Domestic Violence in the White House

We know that one in three families is plagued by domestic violence because outfits that make their livings off domestic violence have told us so. In light of this awful statistic, shouldn’t we expect that, over the years, 13 or 14 of our presidential couples would have been affected by this most American of scourges?

Ask yourself, have you ever seen a picture of President Bush in a bathing suit? And if not, why not? Do you really believe he putsĀ· on all those tight collars and long-sleeved jackets just because he enjoys feeling sweaty and constricted? Or, could it be that he needs to hide the bruises?

And what about the jeans and drab jackets he wears around the ranch – even in front of important foreigners? Is somebody doling out his money bit by bit to keep him impoverished and dependent?

For that matter, do most men work at home? Or is the “office” in the White House one more sign of an abused husband kept under the watchful eye of a controlling spouse?

And, when he does get out, is he ever alone? Or is he always shadowed by large gentlemen “for his own good”?

Most of all, isn’t Laura Bush right-handed?

Doesn’t that mean her fist would almost certainly catch him on the cheek just under his left eye?

And as for the bruise on his left cheek, just under the eye, that he sported in mid-January, don/t you think it odd he was “alone” at the time – while Laura was in an “adjoining” room? Isn’t that always the way when somebody winds up unconscious on the floor?

And it all happened while he was watching football – the very situation in which the National Organization of Women has warned us that the risk of domestic violence is the greatest.
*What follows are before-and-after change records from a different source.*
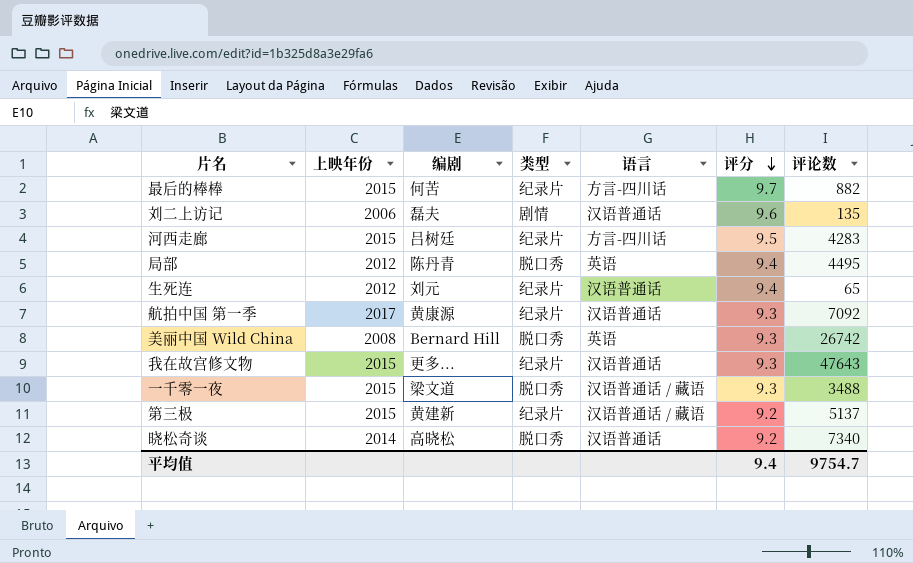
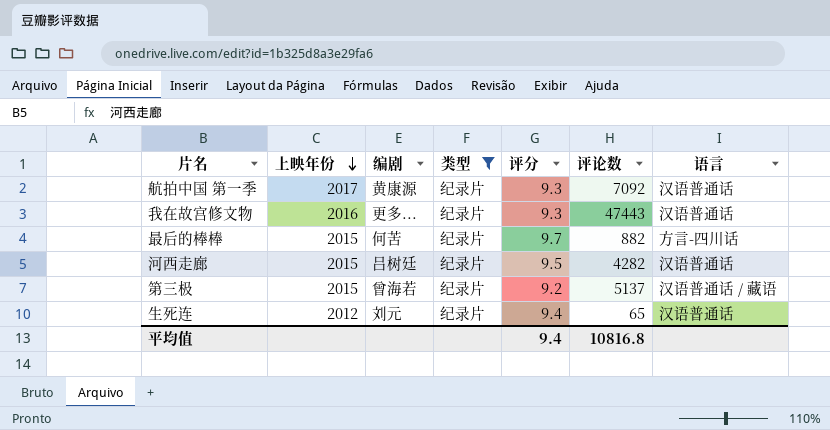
filter: none -> 类型 = 纪录片
row order: 评分 descending -> 上映年份 descending
column 语言 | position: 5 -> 7
我在故宫修文物 | 上映年份: 2015 -> 2016
我在故宫修文物 | 评论数: 47643 -> 47443
河西走廊 | 评论数: 4283 -> 4282
河西走廊 | 语言: 方言-四川话 -> 汉语普通话
第三极 | 编剧: 黄建新 -> 曾海若
平均值 | 评论数: 9754.7 -> 10816.8

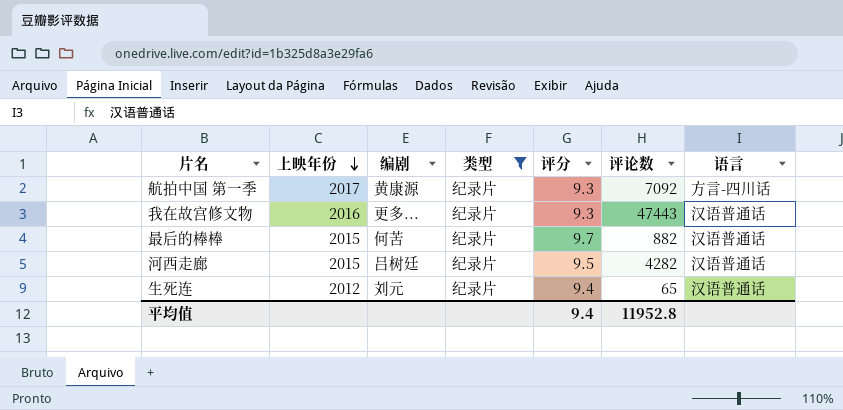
row 第三极: 2015 | 曾海若 | 纪录片 | 9.2 | 5137 | 汉语普通话 / 藏语 -> none
航拍中国 第一季 | 语言: 汉语普通话 -> 方言-四川话
最后的棒棒 | 语言: 方言-四川话 -> 汉语普通话
平均值 | 评论数: 10816.8 -> 11952.8

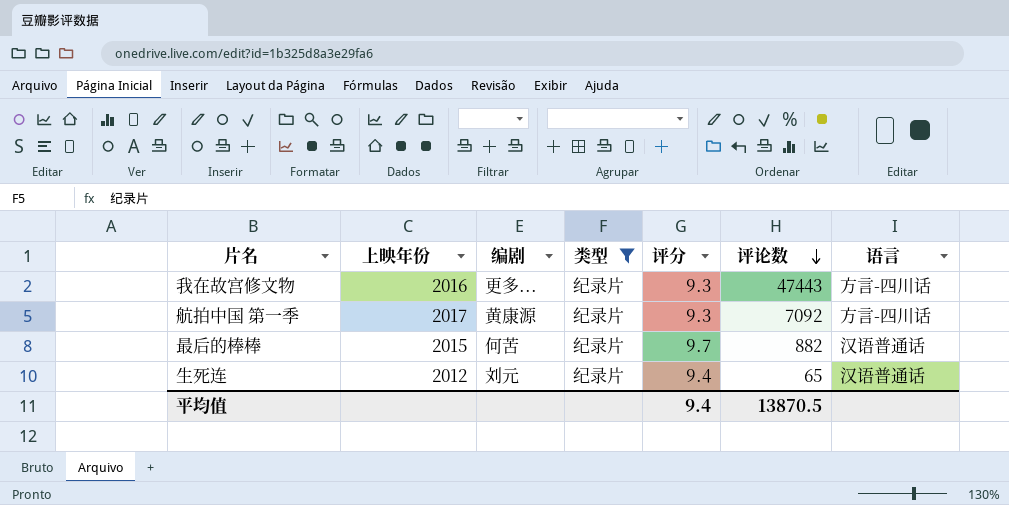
row order: 上映年份 descending -> 评论数 descending
row 河西走廊: 2015 | 吕树廷 | 纪录片 | 9.5 | 4282 | 汉语普通话 -> none
我在故宫修文物 | 语言: 汉语普通话 -> 方言-四川话
平均值 | 评论数: 11952.8 -> 13870.5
Usually the stories that battered spouses tell to protect their abusers are just sad. But the president’s excuse was more than sad – it was a pathetic cry for help.

Somewhere, in his unconsciousness, he must have known that if he just claimed he’d walked into a door, people would believe him. So he came up with the thing about jabbing a pretzel into a vagus nerve and passing out. I put it to you, could George W. Bush even find a vagus nerve – even with a flashlight and a copy of Grey’s Anatomy to steer by?
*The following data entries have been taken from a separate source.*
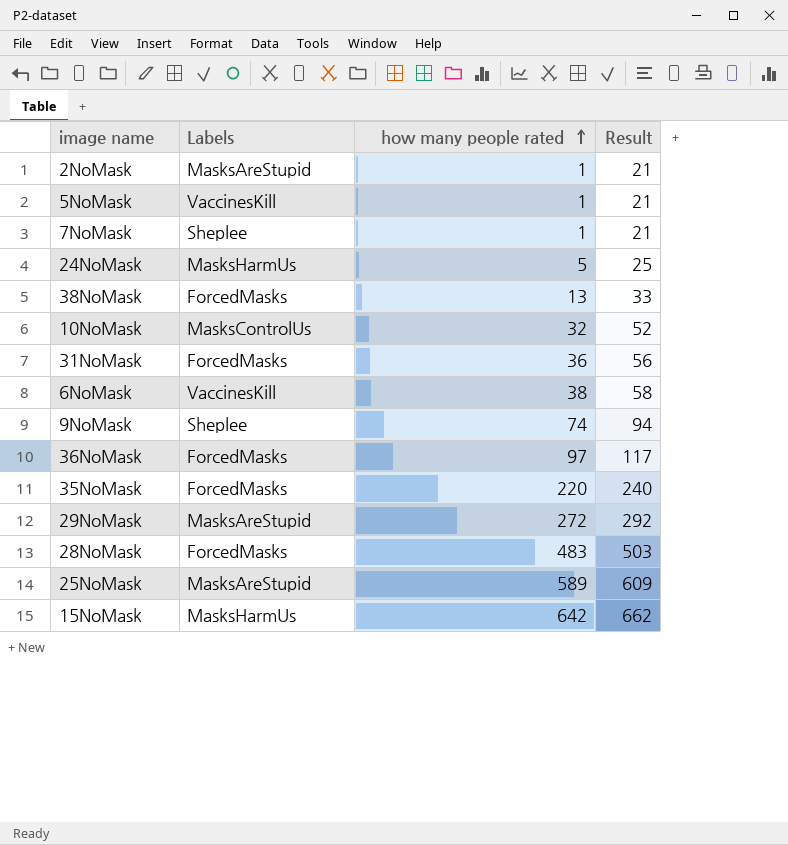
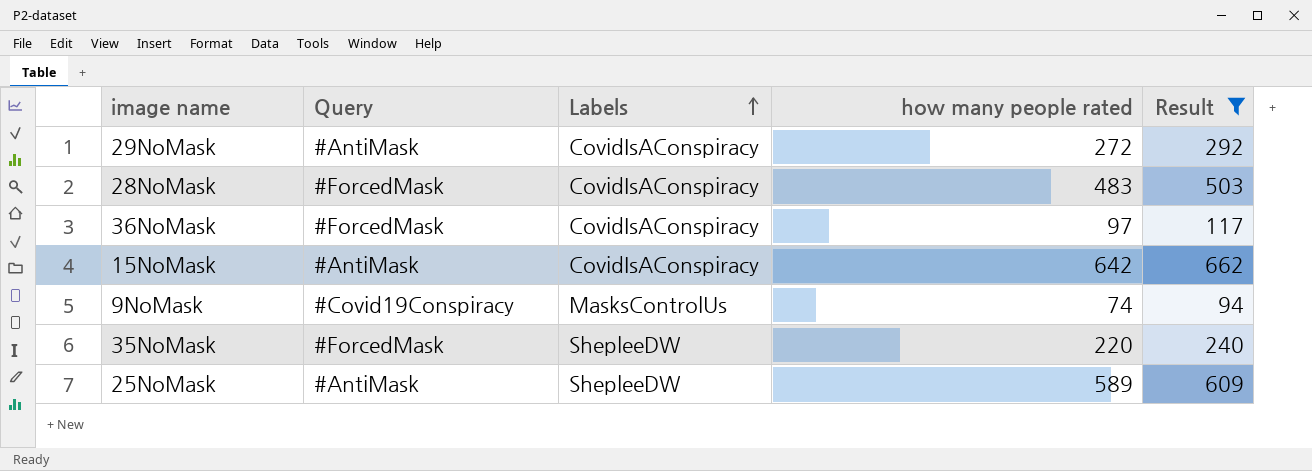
filter: none -> Result >= 94
row order: how many people rated ascending -> Labels ascending
column Query | position: none -> 2
29NoMask | Labels: MasksAreStupid -> CovidIsAConspiracy
28NoMask | Labels: ForcedMasks -> CovidIsAConspiracy
36NoMask | Labels: ForcedMasks -> CovidIsAConspiracy
15NoMask | Labels: MasksHarmUs -> CovidIsAConspiracy
9NoMask | Labels: Sheplee -> MasksControlUs
35NoMask | Labels: ForcedMasks -> ShepleeDW
25NoMask | Labels: MasksAreStupid -> ShepleeDW

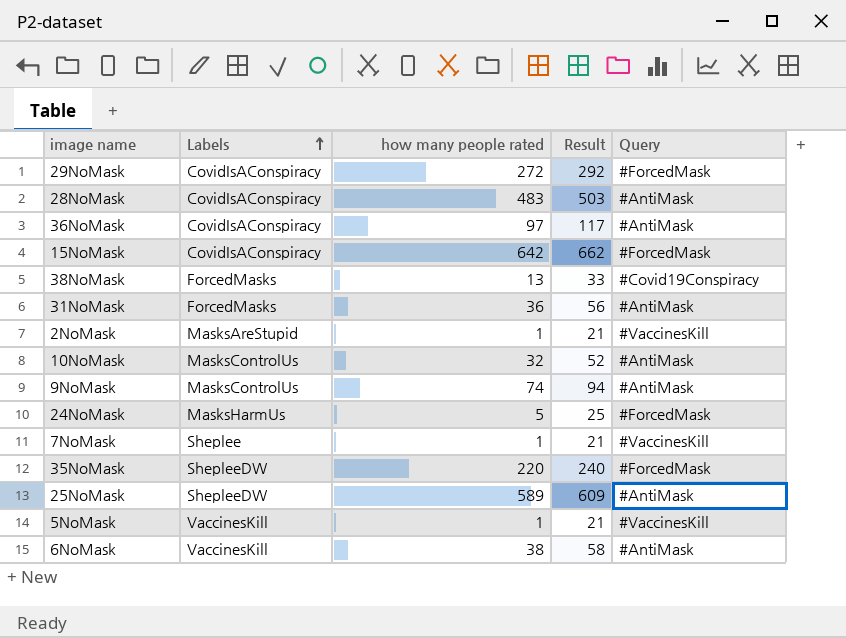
filter: Result >= 94 -> none
column Query | position: 2 -> 5
29NoMask | Query: #AntiMask -> #ForcedMask
28NoMask | Query: #ForcedMask -> #AntiMask
36NoMask | Query: #ForcedMask -> #AntiMask
15NoMask | Query: #AntiMask -> #ForcedMask
9NoMask | Query: #Covid19Conspiracy -> #AntiMask

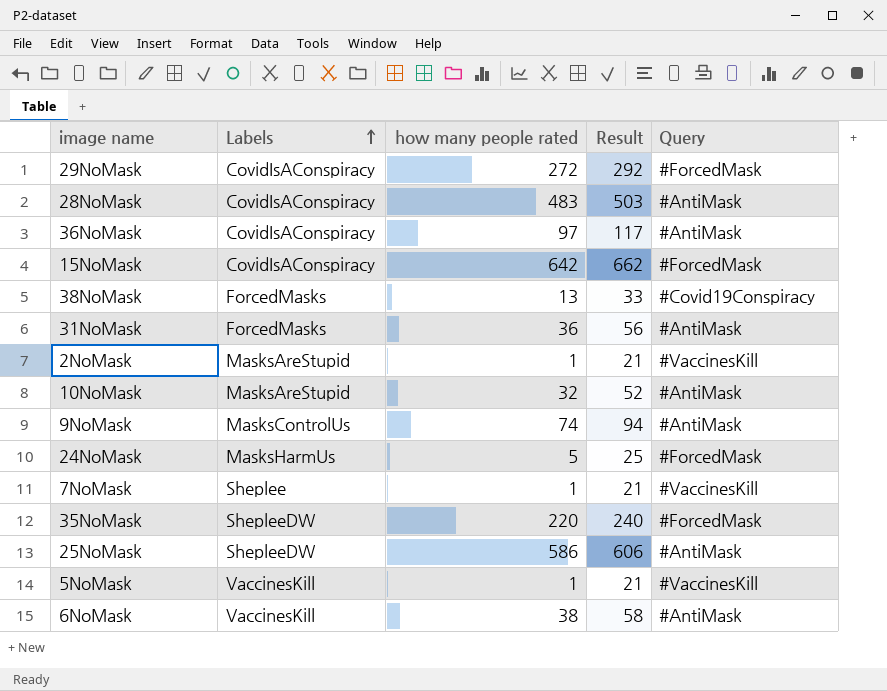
10NoMask | Labels: MasksControlUs -> MasksAreStupid
25NoMask | how many people rated: 589 -> 586
25NoMask | Result: 609 -> 606

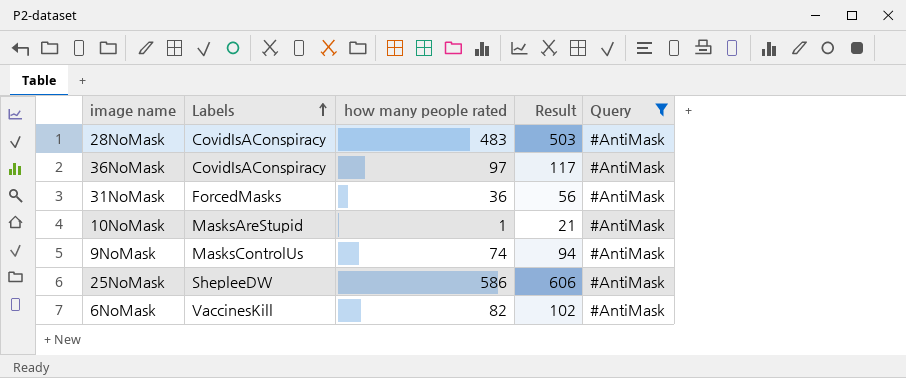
filter: none -> Query = #AntiMask
10NoMask | how many people rated: 32 -> 1
10NoMask | Result: 52 -> 21
6NoMask | how many people rated: 38 -> 82
6NoMask | Result: 58 -> 102

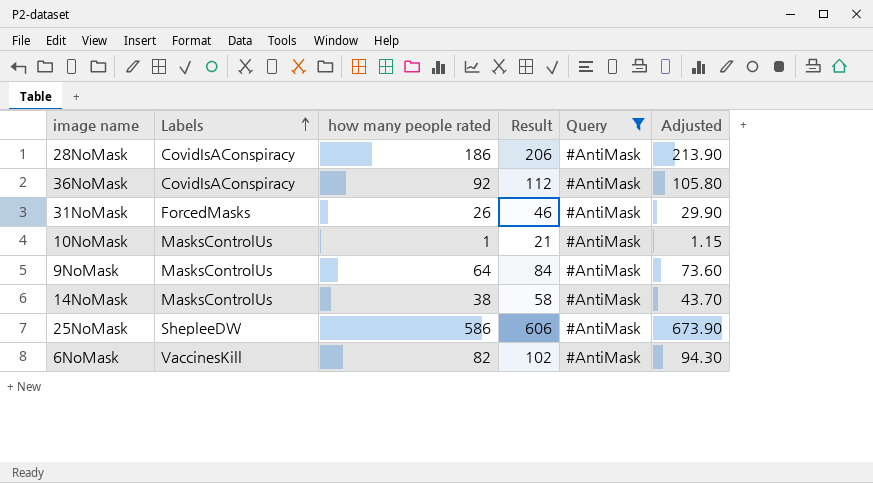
column Adjusted | formula: none -> [how many people rated] * 1.15
28NoMask | how many people rated: 483 -> 186
28NoMask | Result: 503 -> 206
36NoMask | how many people rated: 97 -> 92
36NoMask | Result: 117 -> 112
31NoMask | how many people rated: 36 -> 26
31NoMask | Result: 56 -> 46
10NoMask | Labels: MasksAreStupid -> MasksControlUs
9NoMask | how many people rated: 74 -> 64
9NoMask | Result: 94 -> 84
row 14NoMask: none -> MasksControlUs | 38 | 58 | #AntiMask | 43.70

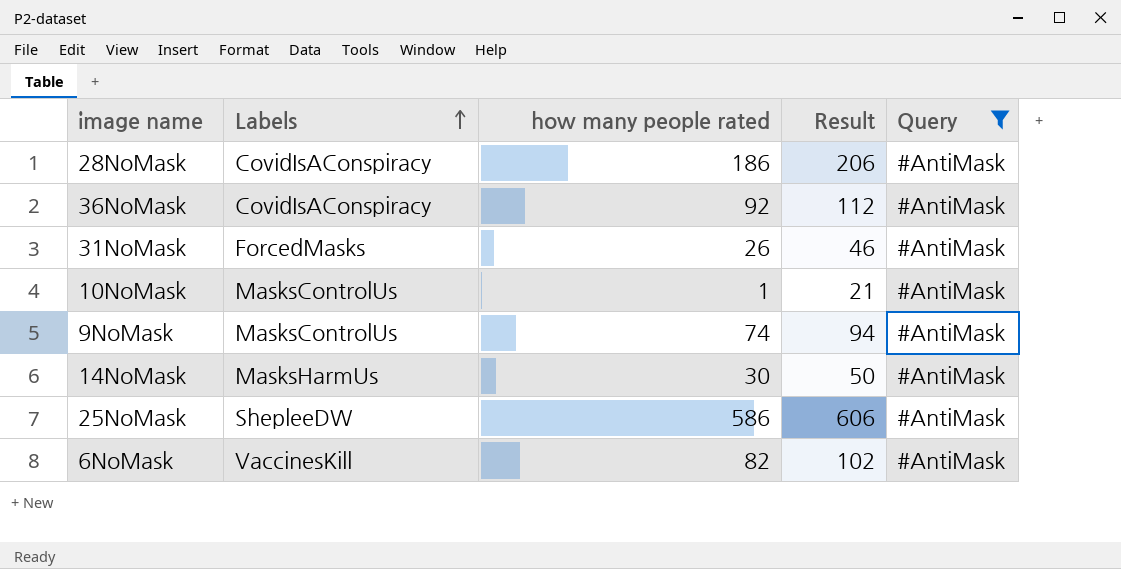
column Adjusted | formula: [how many people rated] * 1.15 -> none
9NoMask | how many people rated: 64 -> 74
9NoMask | Result: 84 -> 94
14NoMask | Labels: MasksControlUs -> MasksHarmUs
14NoMask | how many people rated: 38 -> 30
14NoMask | Result: 58 -> 50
Could you? What could be more of a tip-off that something was desperately wrong in the Bush household than this obviously trumped-up explanation?

Then, the next day he bravely tried to joke the whole thing off – while giving a speech about how the focus of his administration is to make sure “we never get hit again.” What is he trying to tell us here?

What other indignities is he being subjected to? Does Laura belittle him in private? Does she threaten to leave? Does she tell him that he’d never be able to make it on his own? Is he forced to submit to nights of ritual humiliation to satisfy the twisted lust of this so-called”first lady”?

Why, finally, hasn’t a caring community risen up and demanded that this violence against presidents stop?